**Required work**
Transcribe, word for word, all of the entries below, and exclude any pictures from the copy.

Data: Begin

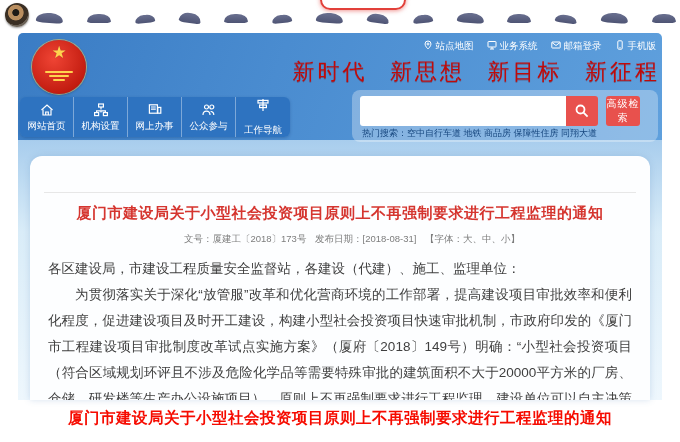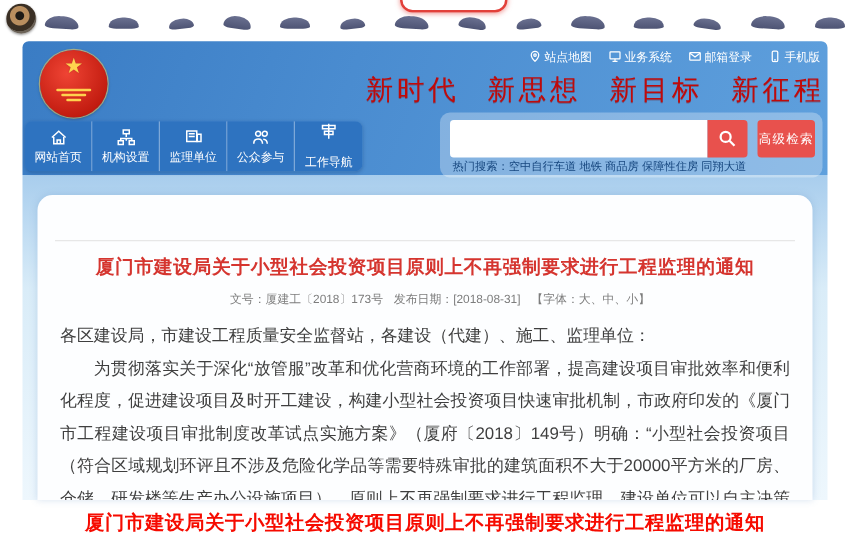--- a/index.html
+++ b/index.html
@@ -62,21 +62,21 @@
   .nav-item span { color:#fff; font-size:9.5px; white-space:nowrap; }
   .nav-item svg { display:block; }
 
   
   .search-wrap { position:absolute; left:352px; top:90px; width:306px; height:52px;
     background:rgba(255,255,255,.30); border-radius:8px; }
   .search-input { position:absolute; left:8px; top:6px; width:206px; height:30px; border:none;
     border-radius:3px 0 0 3px; background:#fff; padding:0 8px; font-size:11px; outline:none; }
   .search-btn { position:absolute; left:214px; top:6px; width:32px; height:30px; border:none;
     background:#e8514d; border-radius:0 3px 3px 0; cursor:pointer; display:flex; align-items:center; justify-content:center; }
-  .adv-btn { position:absolute; left:254px; top:6px; width:46px; height:30px; border:none;
+  .adv-btn { position:absolute; left:254px; top:6px; width:34px; height:30px; border:none;
     background:#e8514d; border-radius:3px; color:#fff; font-size:10px; cursor:pointer; letter-spacing:1px; }
   .hot-search { position:absolute; left:10px; top:37px; color:#17477f; font-size:9px; white-space:nowrap; }
 
   
   .panel { position:absolute; left:30px; top:156px; width:620px; height:244px; background:#fdfeff;
     border-radius:12px 12px 0 0; box-shadow:0 0 6px rgba(90,140,190,.25); overflow:hidden; }
   .breadcrumb { position:absolute; left:18px; top:14px; display:flex; align-items:center; gap:4px;
     font-size:10.5px; color:#667; }
   .breadcrumb .link { cursor:pointer; }
   .bc-divider { position:absolute; left:14px; top:36px; width:592px; height:1px; background:#e7e7e7; }
@@ -180,21 +180,21 @@
           <path d="M8 5v2.6M3.6 10.6V8.8h8.8v1.8M8 8.8v1.8"></path>
         </svg>
       <span>机构设置</span>
     </div>
     <div class="nav-item">
       <svg width="16" height="16" viewBox="0 0 16 16" fill="none" stroke="#fff" stroke-width="1.2">
           <rect x="2.4" y="2.8" width="8" height="8.4"></rect>
           <path d="M4 5h4.8M4 7.2h4.8"></path>
           <rect x="10.8" y="5.4" width="3" height="5.8"></rect>
         </svg>
-      <span>监理单位</span>
+      <span>网上办事</span>
     </div>
     <div class="nav-item">
       <svg width="16" height="16" viewBox="0 0 16 16" fill="none" stroke="#fff" stroke-width="1.2">
           <circle cx="5.5" cy="5" r="2"></circle>
           <circle cx="10.8" cy="5" r="2"></circle>
           <path d="M2 13c0-2.4 1.5-3.9 3.5-3.9S9 10.6 9 13"></path>
           <path d="M9.6 9.4c1.9.2 3.2 1.7 3.2 3.6"></path>
         </svg>
       <span>公众参与</span>
     </div>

Data: End

**Exercise response**
--- a/index.html
+++ b/index.html
@@ -62,21 +62,21 @@
   .nav-item span { color:#fff; font-size:9.5px; white-space:nowrap; }
   .nav-item svg { display:block; }
 
   
   .search-wrap { position:absolute; left:352px; top:90px; width:306px; height:52px;
     background:rgba(255,255,255,.30); border-radius:8px; }
   .search-input { position:absolute; left:8px; top:6px; width:206px; height:30px; border:none;
     border-radius:3px 0 0 3px; background:#fff; padding:0 8px; font-size:11px; outline:none; }
   .search-btn { position:absolute; left:214px; top:6px; width:32px; height:30px; border:none;
     background:#e8514d; border-radius:0 3px 3px 0; cursor:pointer; display:flex; align-items:center; justify-content:center; }
-  .adv-btn { position:absolute; left:254px; top:6px; width:46px; height:30px; border:none;
+  .adv-btn { position:absolute; left:254px; top:6px; width:34px; height:30px; border:none;
     background:#e8514d; border-radius:3px; color:#fff; font-size:10px; cursor:pointer; letter-spacing:1px; }
   .hot-search { position:absolute; left:10px; top:37px; color:#17477f; font-size:9px; white-space:nowrap; }
 
   
   .panel { position:absolute; left:30px; top:156px; width:620px; height:244px; background:#fdfeff;
     border-radius:12px 12px 0 0; box-shadow:0 0 6px rgba(90,140,190,.25); overflow:hidden; }
   .breadcrumb { position:absolute; left:18px; top:14px; display:flex; align-items:center; gap:4px;
     font-size:10.5px; color:#667; }
   .breadcrumb .link { cursor:pointer; }
   .bc-divider { position:absolute; left:14px; top:36px; width:592px; height:1px; background:#e7e7e7; }
@@ -180,21 +180,21 @@
           <path d="M8 5v2.6M3.6 10.6V8.8h8.8v1.8M8 8.8v1.8"></path>
         </svg>
       <span>机构设置</span>
     </div>
     <div class="nav-item">
       <svg width="16" height="16" viewBox="0 0 16 16" fill="none" stroke="#fff" stroke-width="1.2">
           <rect x="2.4" y="2.8" width="8" height="8.4"></rect>
           <path d="M4 5h4.8M4 7.2h4.8"></path>
           <rect x="10.8" y="5.4" width="3" height="5.8"></rect>
         </svg>
-      <span>监理单位</span>
+      <span>网上办事</span>
     </div>
     <div class="nav-item">
       <svg width="16" height="16" viewBox="0 0 16 16" fill="none" stroke="#fff" stroke-width="1.2">
           <circle cx="5.5" cy="5" r="2"></circle>
           <circle cx="10.8" cy="5" r="2"></circle>
           <path d="M2 13c0-2.4 1.5-3.9 3.5-3.9S9 10.6 9 13"></path>
           <path d="M9.6 9.4c1.9.2 3.2 1.7 3.2 3.6"></path>
         </svg>
       <span>公众参与</span>
     </div>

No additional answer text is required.